> Information supplied:

****************

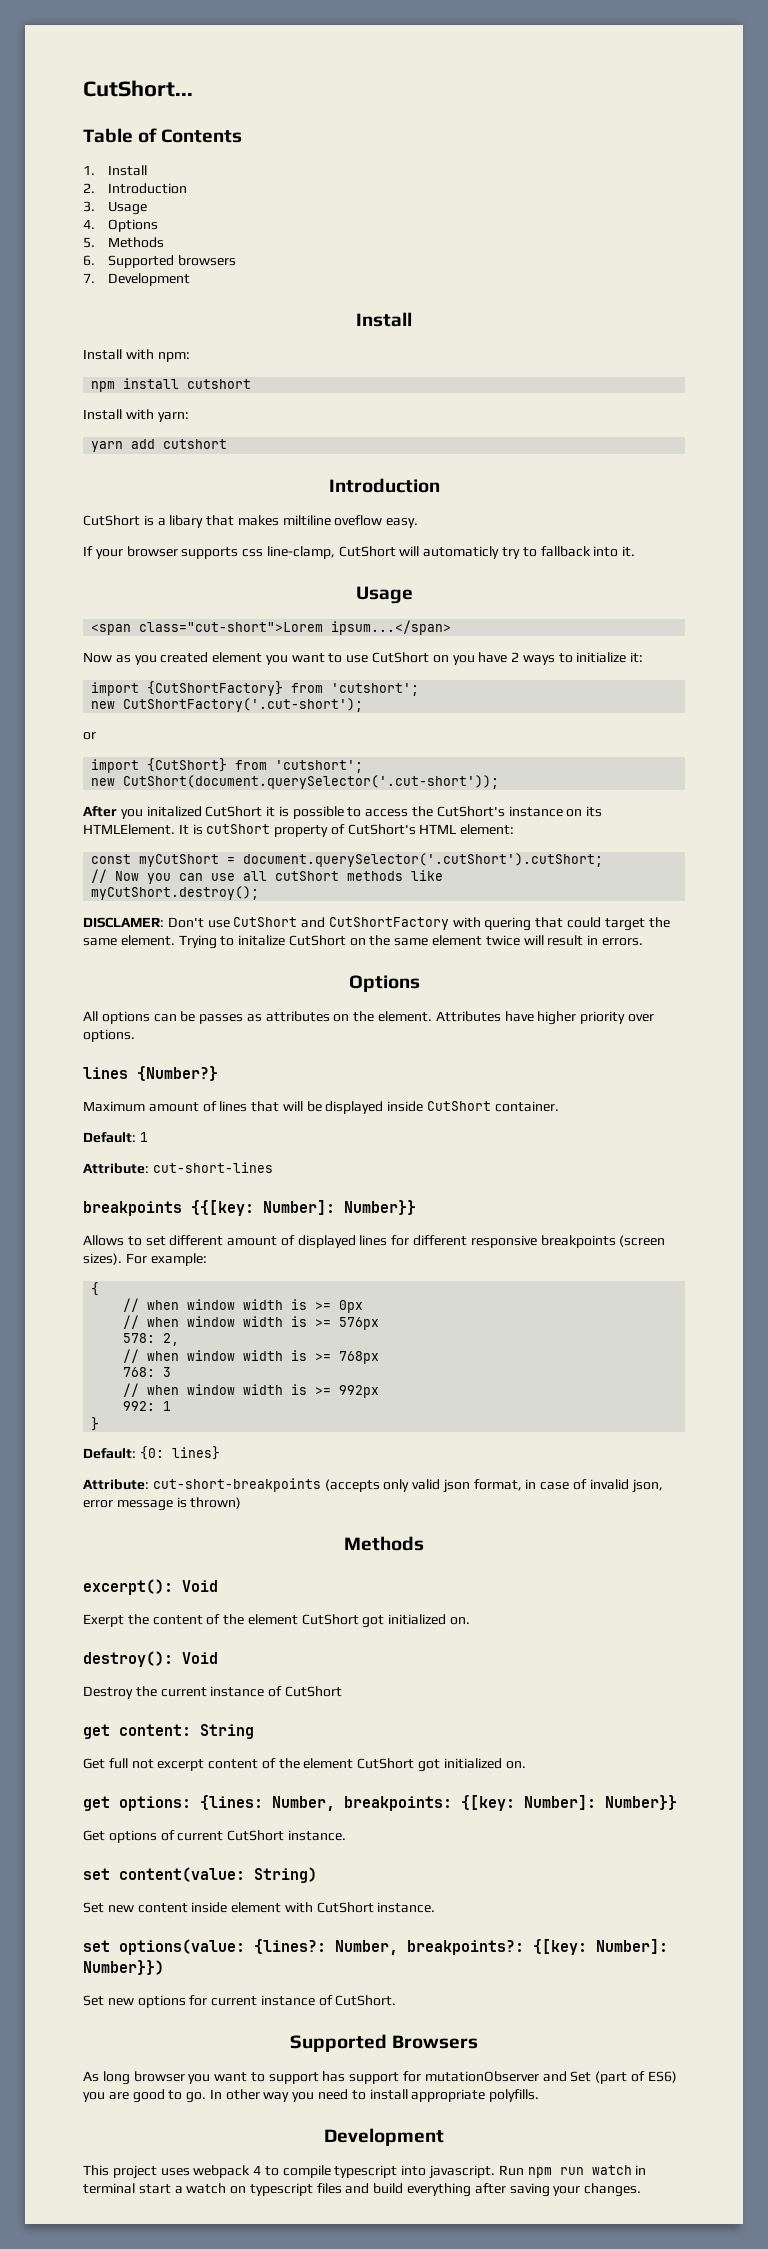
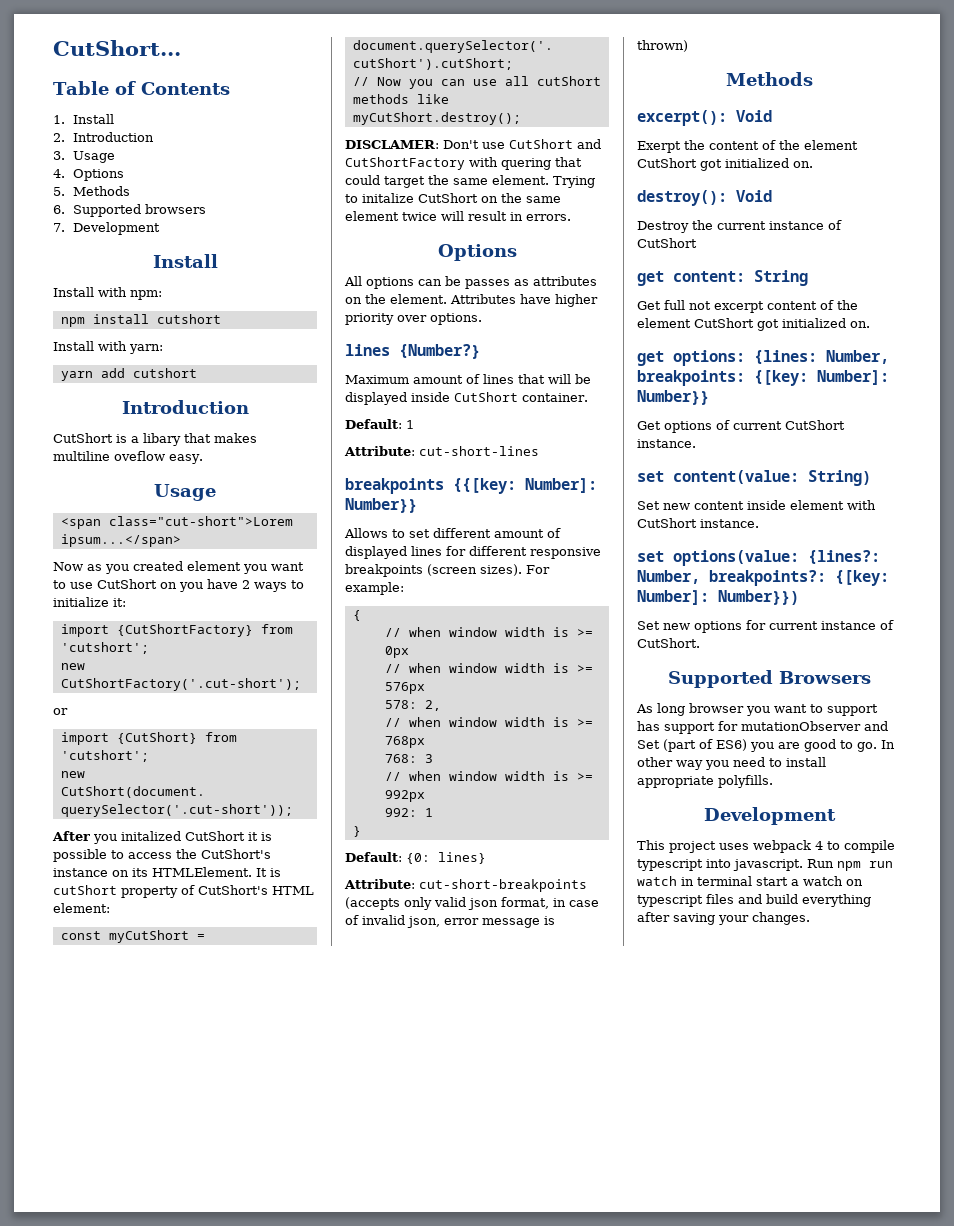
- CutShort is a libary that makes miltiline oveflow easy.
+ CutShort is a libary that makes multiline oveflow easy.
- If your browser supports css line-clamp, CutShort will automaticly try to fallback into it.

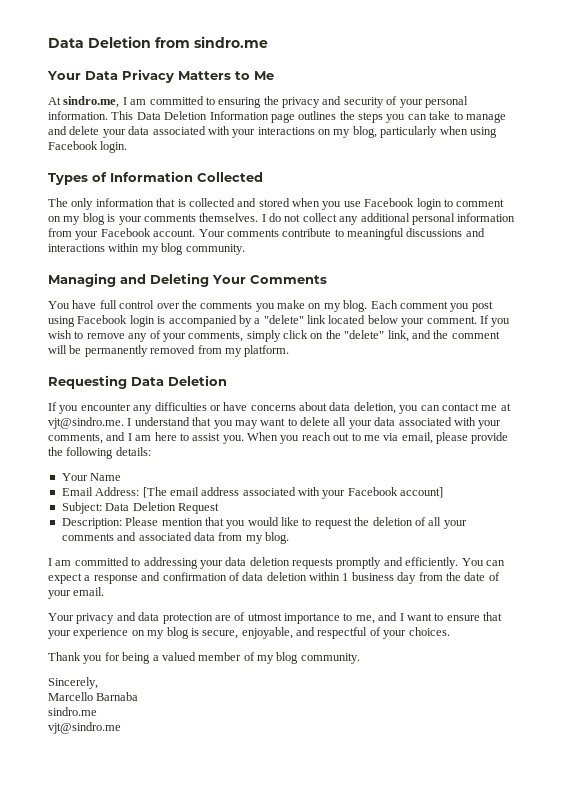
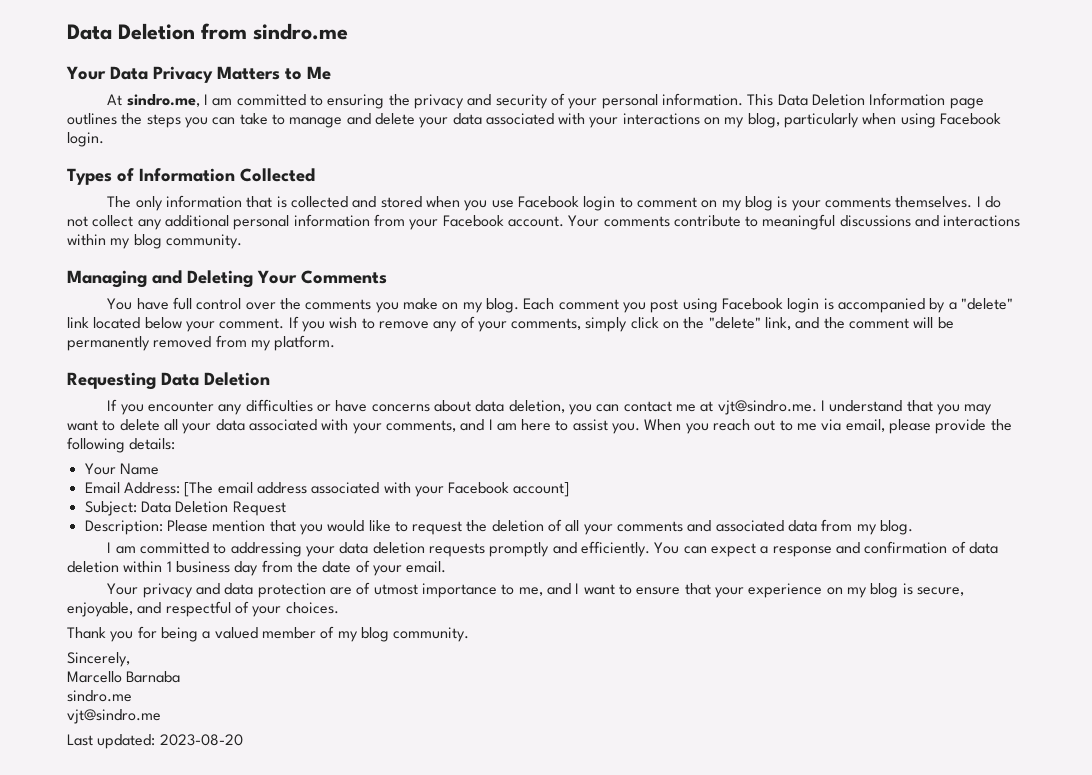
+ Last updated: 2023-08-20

****************

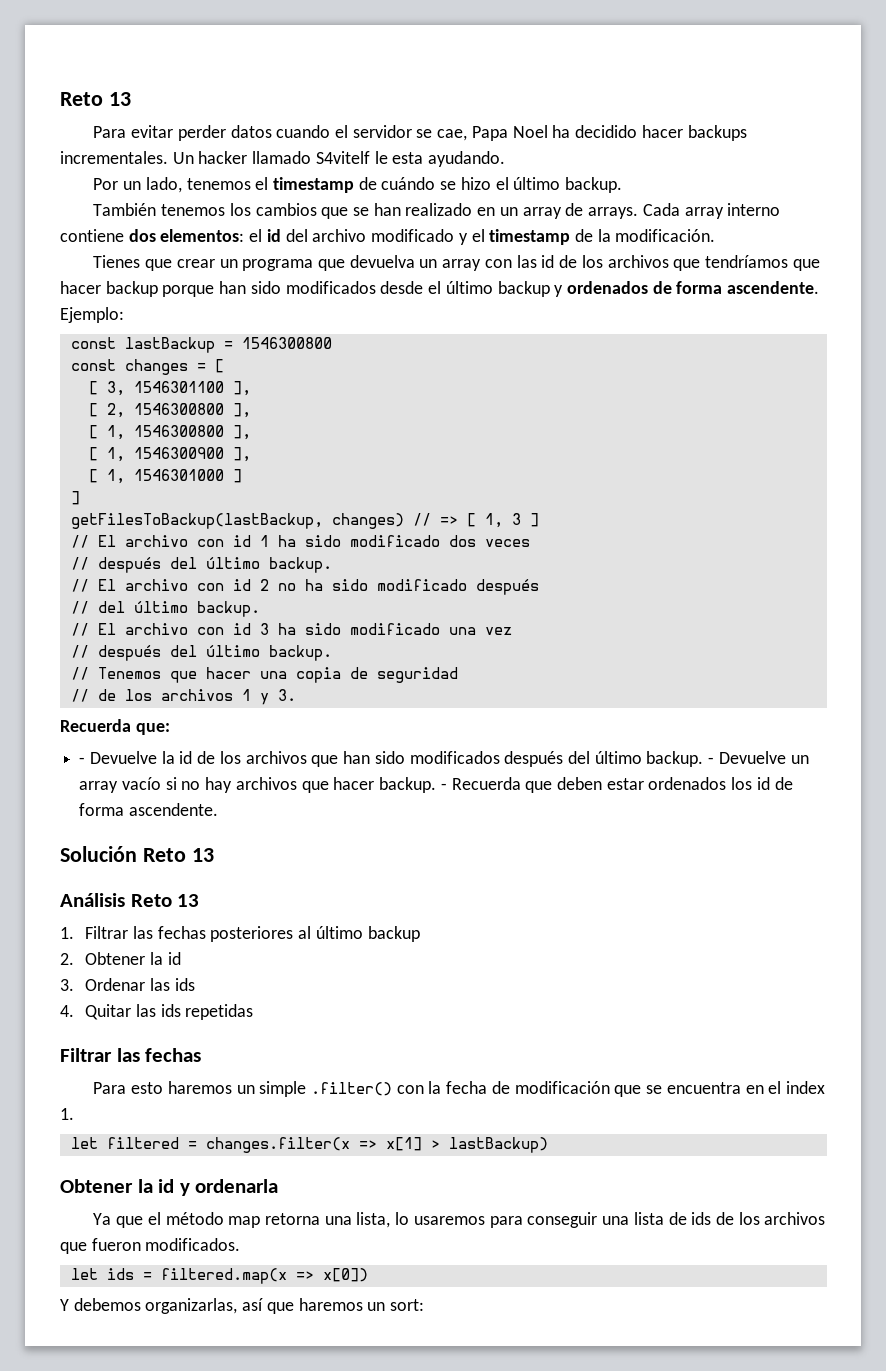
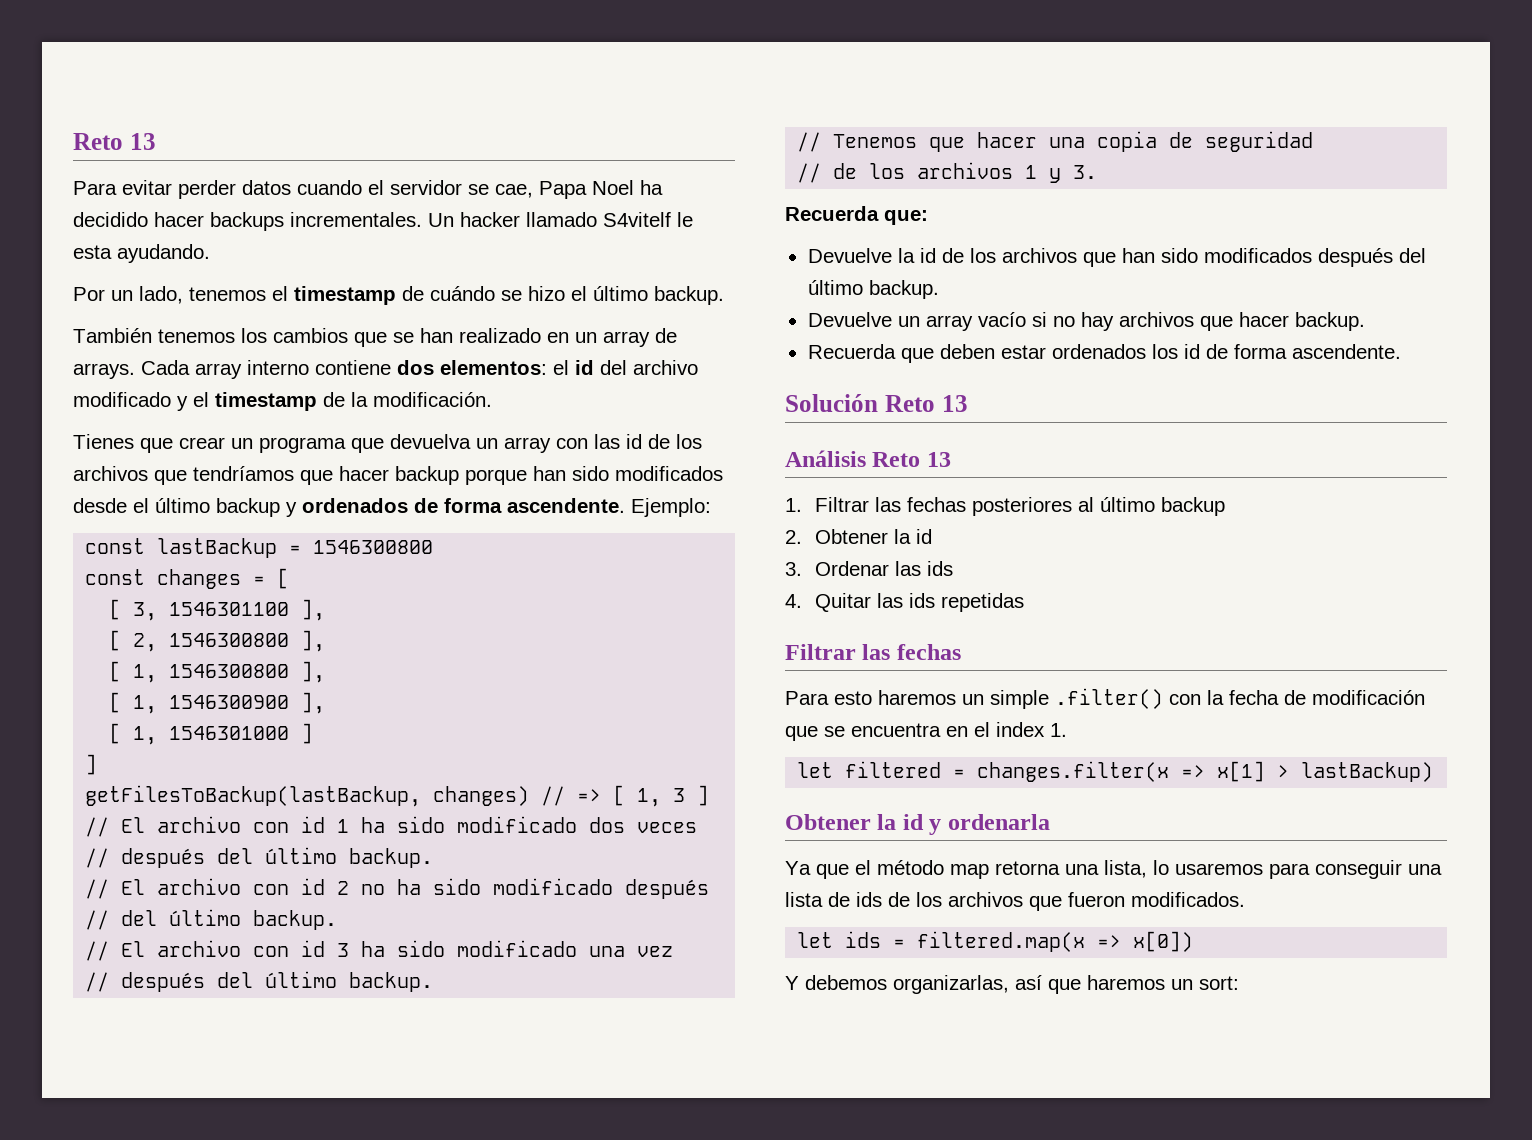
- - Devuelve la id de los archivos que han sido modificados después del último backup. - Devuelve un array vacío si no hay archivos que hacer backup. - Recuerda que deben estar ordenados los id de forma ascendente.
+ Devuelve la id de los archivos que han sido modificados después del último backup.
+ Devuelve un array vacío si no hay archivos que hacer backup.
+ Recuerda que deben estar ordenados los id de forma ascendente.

****************

> Work order:
Wherever a line of the data holds "CutShort", copy that line.

> Your response:
- CutShort is a libary that makes miltiline oveflow easy.
+ CutShort is a libary that makes multiline oveflow easy.
- If your browser supports css line-clamp, CutShort will automaticly try to fallback into it.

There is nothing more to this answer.